Return exactly those lines of the material below that fall between the line holding "- NOTE 1: Indirect" and the line holding "NOTE 3: Application", inclusive.

# Material shown
= Beginning of Section =
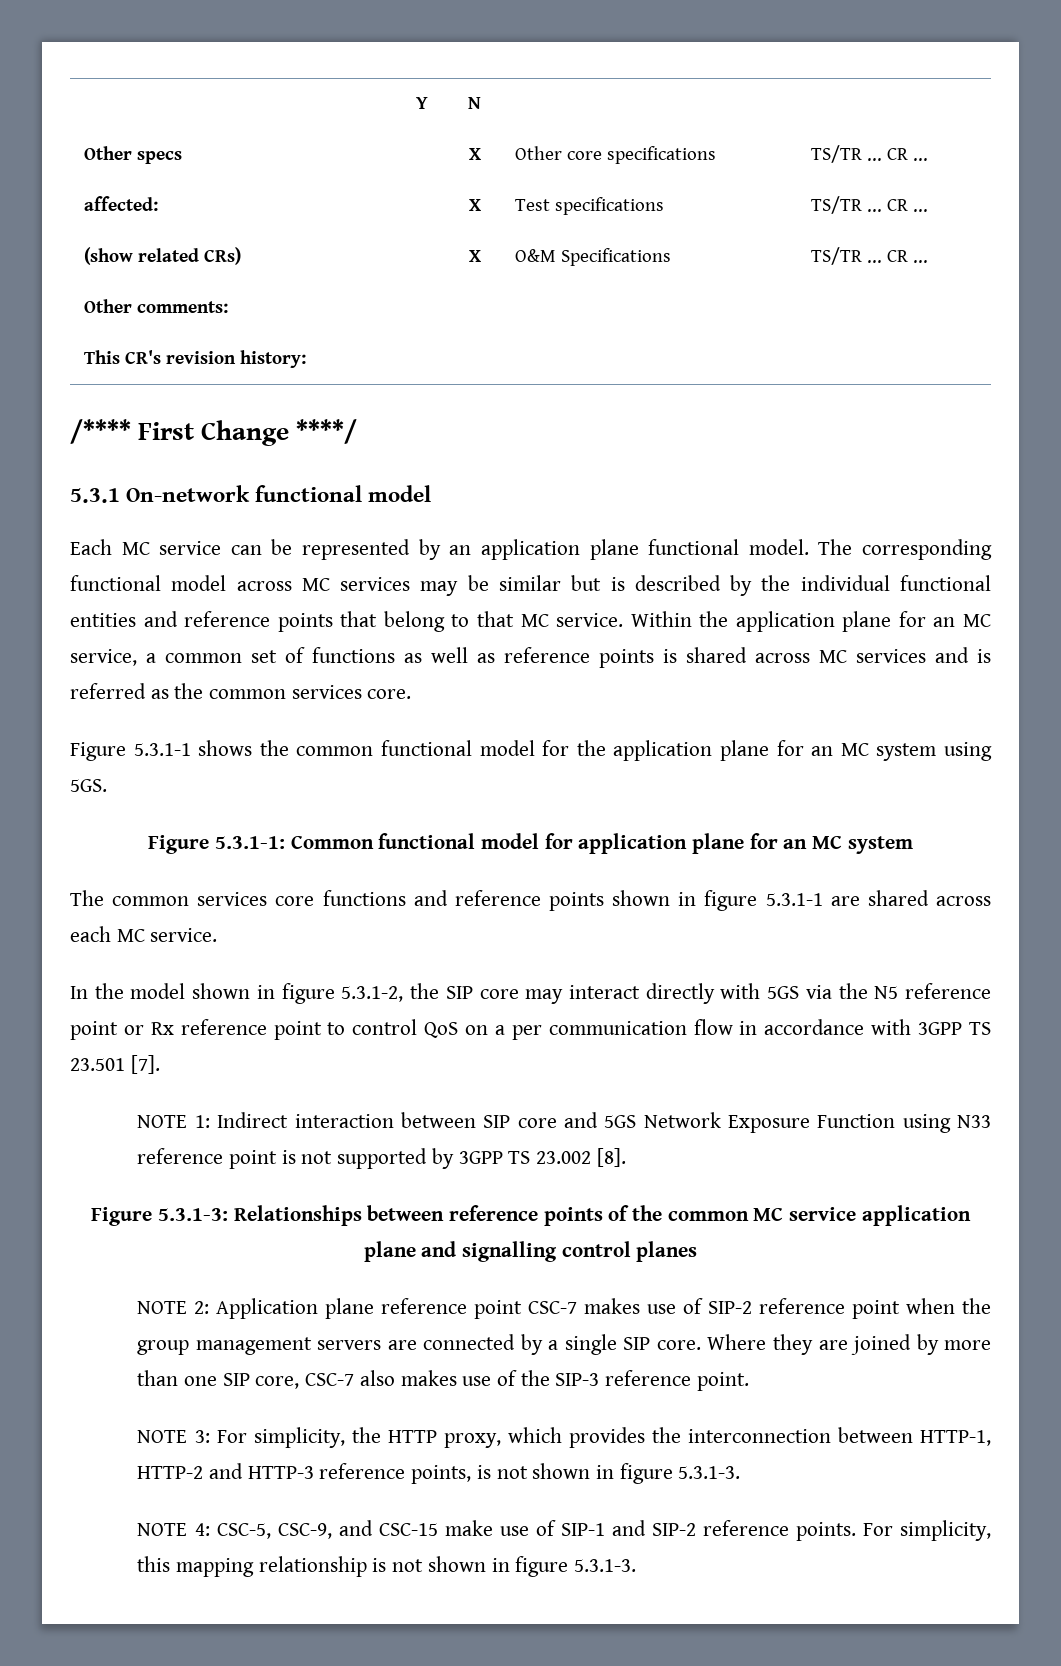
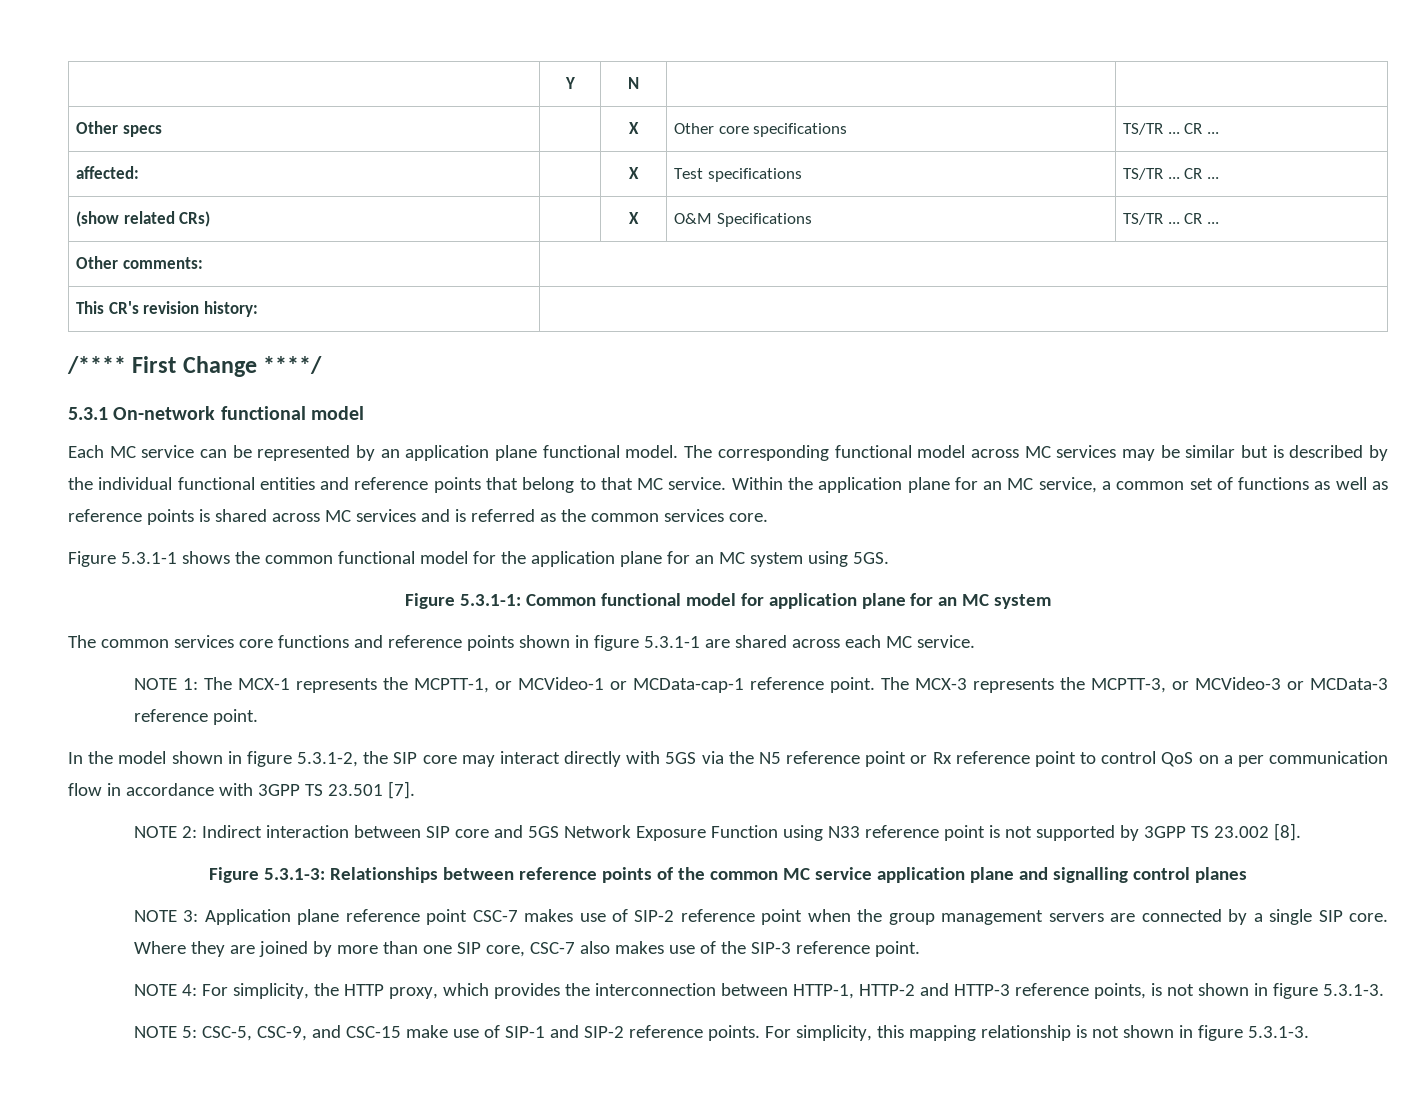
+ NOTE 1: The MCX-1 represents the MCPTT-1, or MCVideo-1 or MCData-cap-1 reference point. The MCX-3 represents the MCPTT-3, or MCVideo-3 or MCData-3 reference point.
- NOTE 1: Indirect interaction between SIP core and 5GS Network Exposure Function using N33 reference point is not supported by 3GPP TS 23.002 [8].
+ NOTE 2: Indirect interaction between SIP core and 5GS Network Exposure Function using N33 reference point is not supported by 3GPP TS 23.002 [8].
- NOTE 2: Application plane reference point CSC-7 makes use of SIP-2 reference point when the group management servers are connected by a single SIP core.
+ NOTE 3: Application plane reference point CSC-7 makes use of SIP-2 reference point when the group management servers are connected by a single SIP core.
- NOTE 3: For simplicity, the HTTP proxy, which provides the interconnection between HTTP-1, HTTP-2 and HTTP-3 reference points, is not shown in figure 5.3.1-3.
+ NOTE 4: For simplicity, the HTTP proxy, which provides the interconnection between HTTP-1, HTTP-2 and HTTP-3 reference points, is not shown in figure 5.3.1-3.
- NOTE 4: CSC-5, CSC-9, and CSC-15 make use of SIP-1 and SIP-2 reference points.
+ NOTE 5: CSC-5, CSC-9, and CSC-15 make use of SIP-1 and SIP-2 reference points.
= End of Section =
= Beginning of Section =
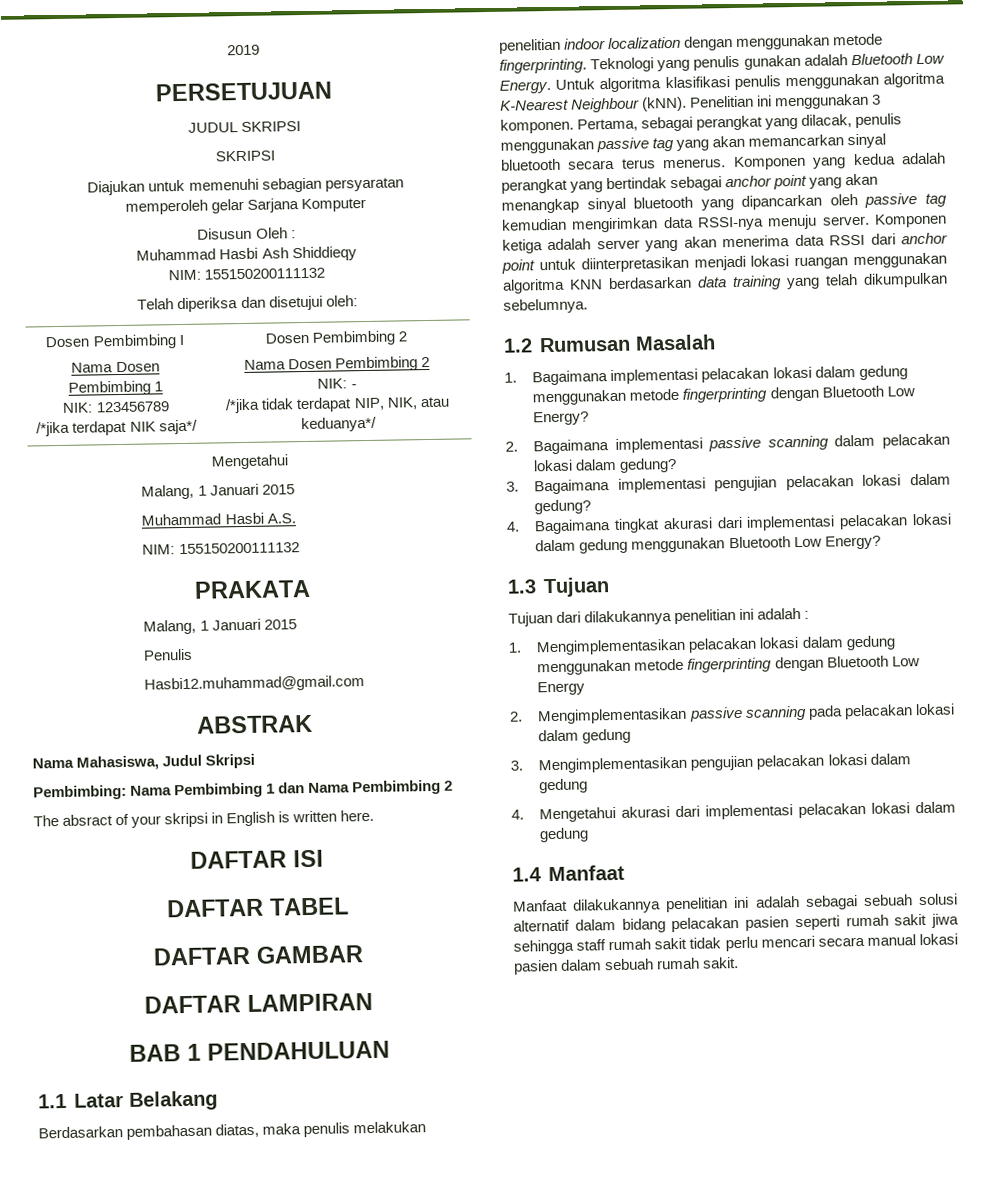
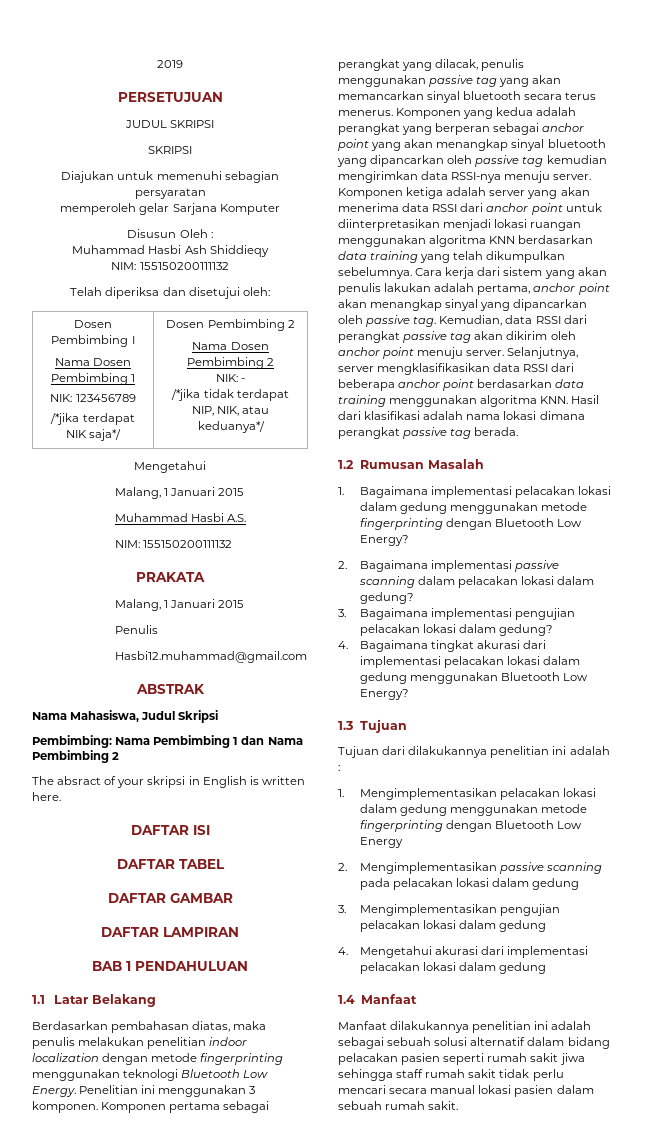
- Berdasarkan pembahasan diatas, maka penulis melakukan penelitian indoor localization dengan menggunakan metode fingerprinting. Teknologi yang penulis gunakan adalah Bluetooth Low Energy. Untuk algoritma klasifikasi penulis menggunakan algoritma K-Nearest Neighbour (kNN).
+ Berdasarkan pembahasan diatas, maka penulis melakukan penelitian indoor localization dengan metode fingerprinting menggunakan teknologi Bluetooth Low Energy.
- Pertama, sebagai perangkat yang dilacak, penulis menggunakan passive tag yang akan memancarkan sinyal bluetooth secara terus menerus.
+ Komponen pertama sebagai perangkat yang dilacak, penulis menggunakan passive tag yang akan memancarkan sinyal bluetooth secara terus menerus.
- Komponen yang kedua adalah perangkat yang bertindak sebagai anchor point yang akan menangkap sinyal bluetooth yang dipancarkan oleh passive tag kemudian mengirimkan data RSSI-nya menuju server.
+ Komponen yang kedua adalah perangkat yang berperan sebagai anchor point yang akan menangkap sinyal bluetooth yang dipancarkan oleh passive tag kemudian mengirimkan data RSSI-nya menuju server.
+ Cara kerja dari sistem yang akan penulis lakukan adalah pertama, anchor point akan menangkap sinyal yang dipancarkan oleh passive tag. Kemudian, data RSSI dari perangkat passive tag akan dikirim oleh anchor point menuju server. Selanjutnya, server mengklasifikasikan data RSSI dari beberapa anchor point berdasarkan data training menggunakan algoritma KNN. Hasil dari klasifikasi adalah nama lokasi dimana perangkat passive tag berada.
= End of Section =
= Beginning of Section =
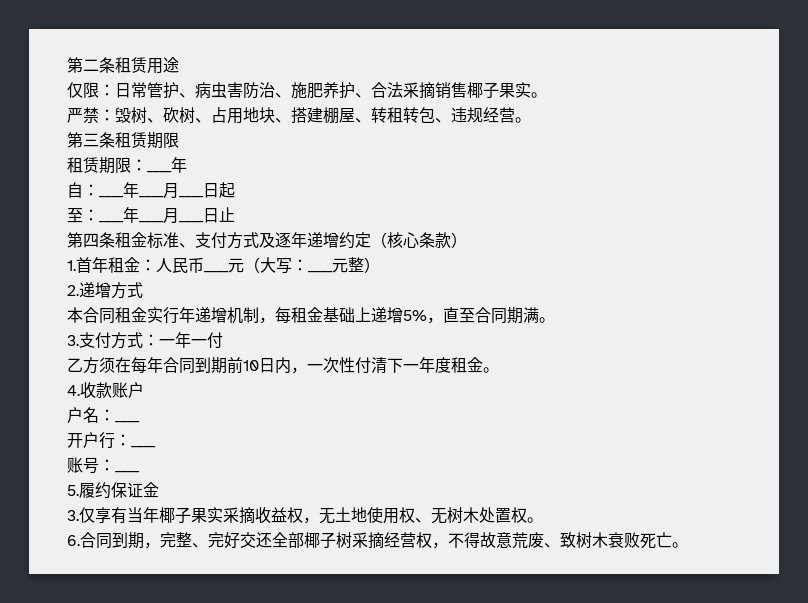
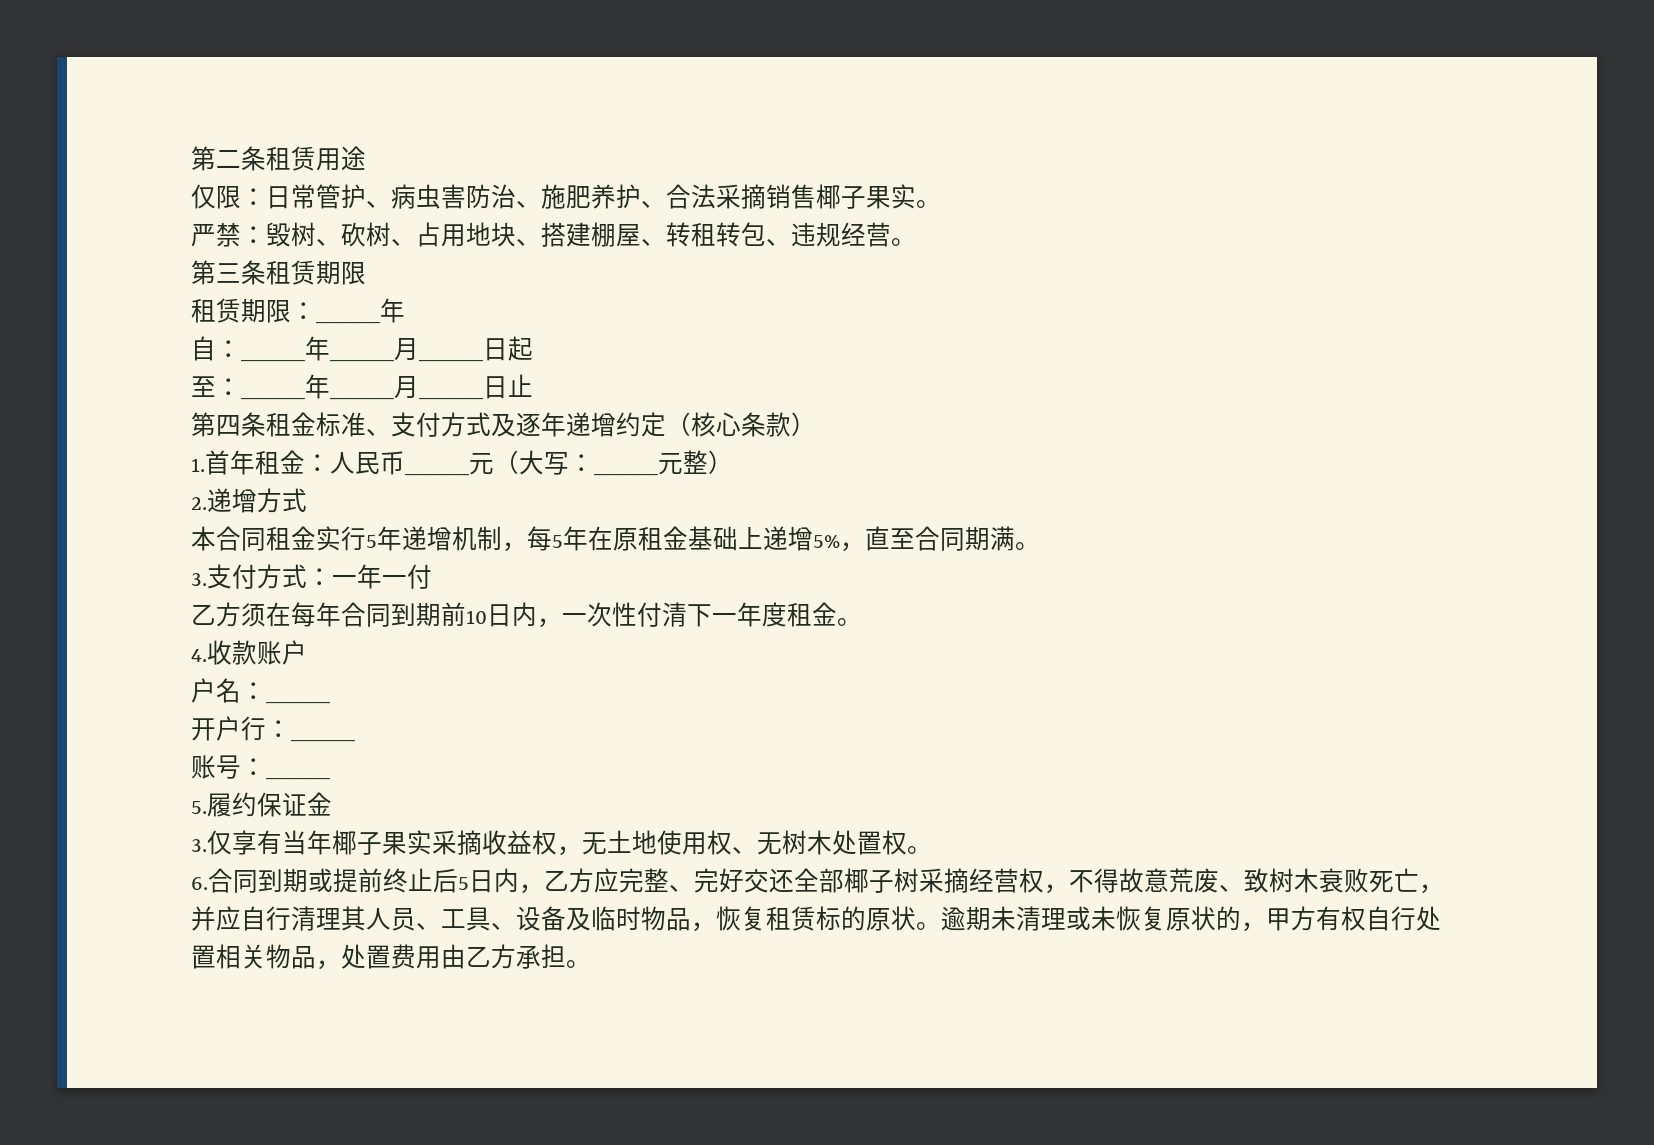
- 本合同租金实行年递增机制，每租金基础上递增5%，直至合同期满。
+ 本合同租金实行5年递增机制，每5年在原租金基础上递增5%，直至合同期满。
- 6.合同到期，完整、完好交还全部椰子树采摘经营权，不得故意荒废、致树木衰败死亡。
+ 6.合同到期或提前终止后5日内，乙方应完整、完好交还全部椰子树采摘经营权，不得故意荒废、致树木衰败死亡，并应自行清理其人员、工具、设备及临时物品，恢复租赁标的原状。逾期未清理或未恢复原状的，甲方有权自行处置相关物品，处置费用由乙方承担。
= End of Section =
# Problem solution
- NOTE 1: Indirect interaction between SIP core and 5GS Network Exposure Function using N33 reference point is not supported by 3GPP TS 23.002 [8].
+ NOTE 2: Indirect interaction between SIP core and 5GS Network Exposure Function using N33 reference point is not supported by 3GPP TS 23.002 [8].
- NOTE 2: Application plane reference point CSC-7 makes use of SIP-2 reference point when the group management servers are connected by a single SIP core.
+ NOTE 3: Application plane reference point CSC-7 makes use of SIP-2 reference point when the group management servers are connected by a single SIP core.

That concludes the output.